(Data excerpts)

--- START ---

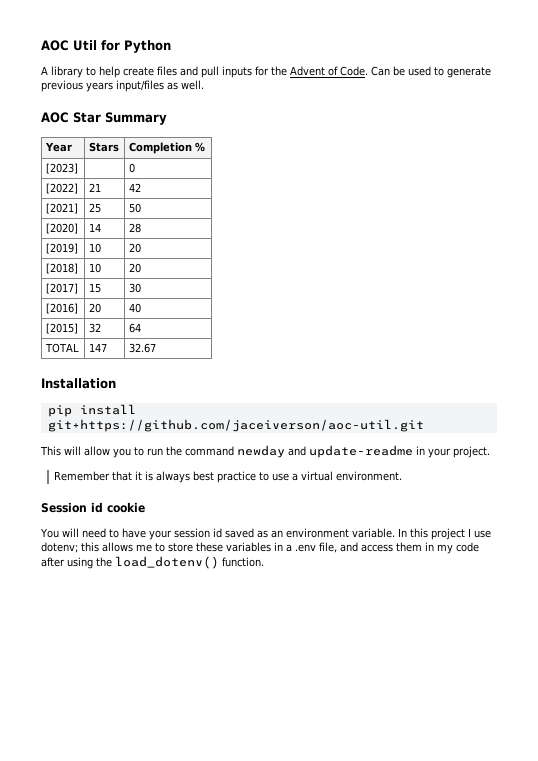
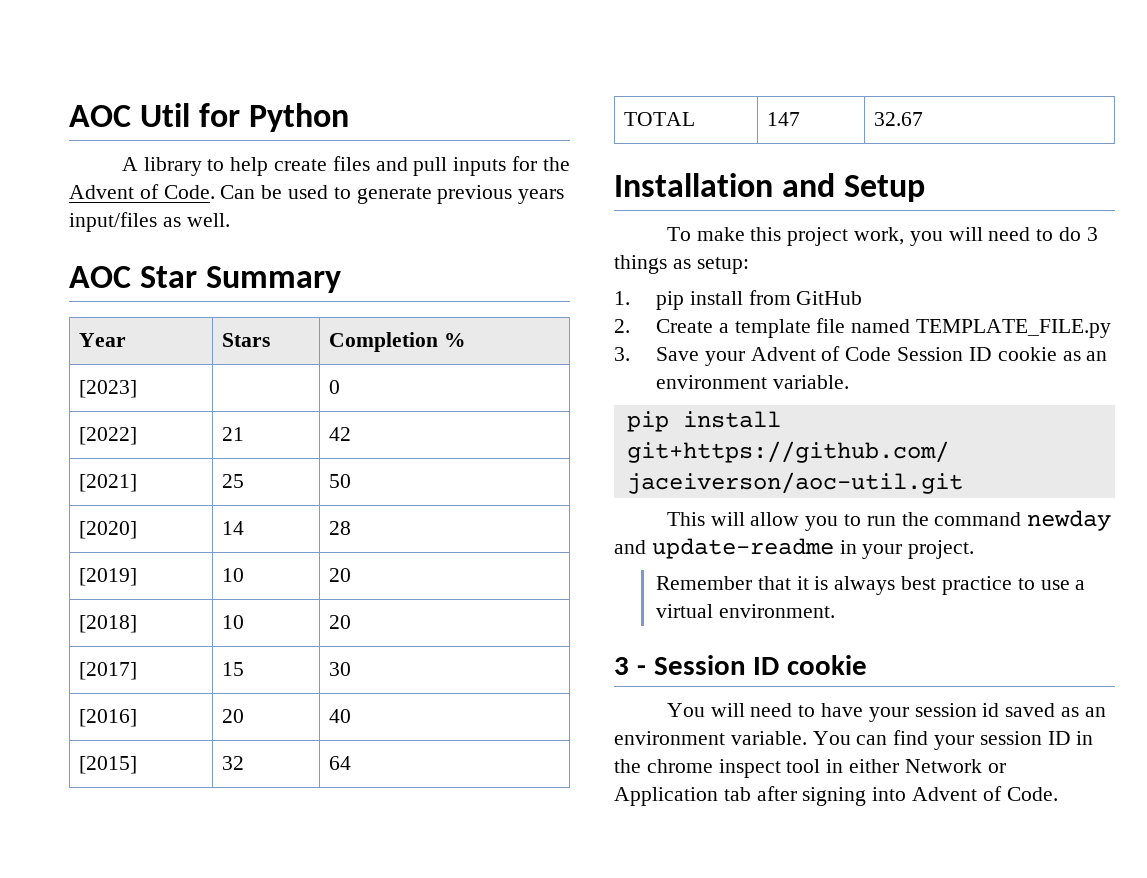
- Installation
+ Installation and Setup
+ To make this project work, you will need to do 3 things as setup:
+ 1. pip install from GitHub
+ 2. Create a template file named TEMPLATE_FILE.py
+ 3. Save your Advent of Code Session ID cookie as an environment variable.
- Session id cookie
+ 3 - Session ID cookie
- In this project I use dotenv; this allows me to store these variables in a .env file, and access them in my code after using the load_dotenv() function.
+ You can find your session ID in the chrome inspect tool in either Network or Application tab after signing into Advent of Code.

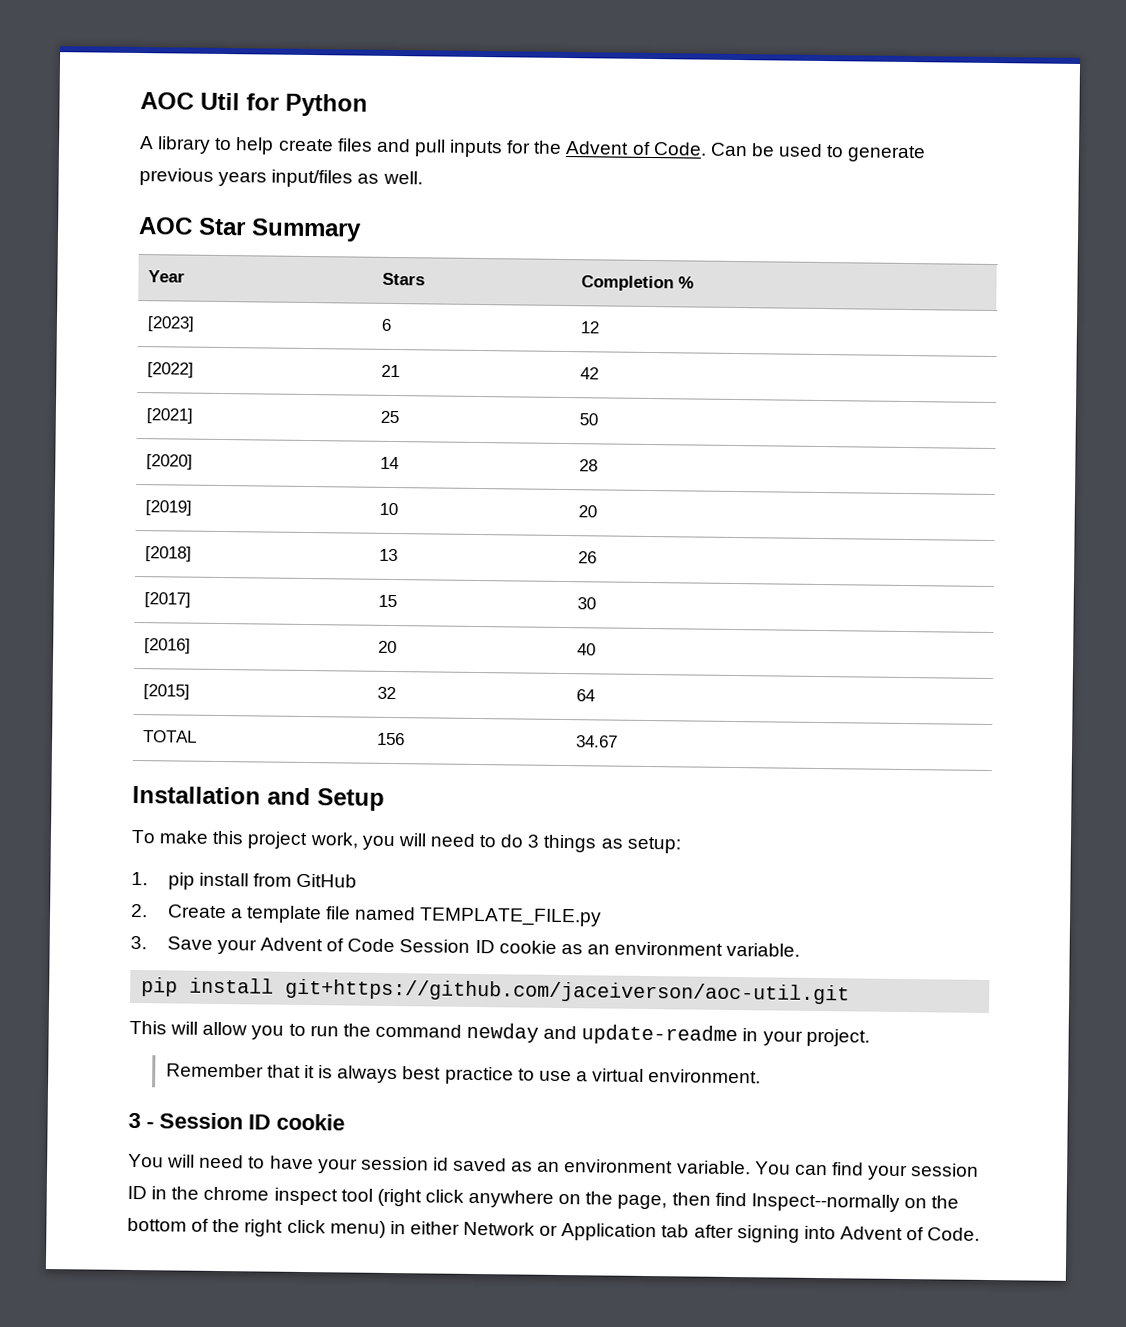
- [2023] | | 0
+ [2023] | 6 | 12
- [2018] | 10 | 20
+ [2018] | 13 | 26
- TOTAL | 147 | 32.67
+ TOTAL | 156 | 34.67
- You can find your session ID in the chrome inspect tool in either Network or Application tab after signing into Advent of Code.
+ You can find your session ID in the chrome inspect tool (right click anywhere on the page, then find Inspect--normally on the bottom of the right click menu) in either Network or Application tab after signing into Advent of Code.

--- END ---

Exercise aim » In your copy, repeat each record exactly and include no pictures.

Exercise solution »
- Installation
+ Installation and Setup
+ To make this project work, you will need to do 3 things as setup:
+ 1. pip install from GitHub
+ 2. Create a template file named TEMPLATE_FILE.py
+ 3. Save your Advent of Code Session ID cookie as an environment variable.
- Session id cookie
+ 3 - Session ID cookie
- In this project I use dotenv; this allows me to store these variables in a .env file, and access them in my code after using the load_dotenv() function.
+ You can find your session ID in the chrome inspect tool in either Network or Application tab after signing into Advent of Code.

- [2023] | | 0
+ [2023] | 6 | 12
- [2018] | 10 | 20
+ [2018] | 13 | 26
- TOTAL | 147 | 32.67
+ TOTAL | 156 | 34.67
- You can find your session ID in the chrome inspect tool in either Network or Application tab after signing into Advent of Code.
+ You can find your session ID in the chrome inspect tool (right click anywhere on the page, then find Inspect--normally on the bottom of the right click menu) in either Network or Application tab after signing into Advent of Code.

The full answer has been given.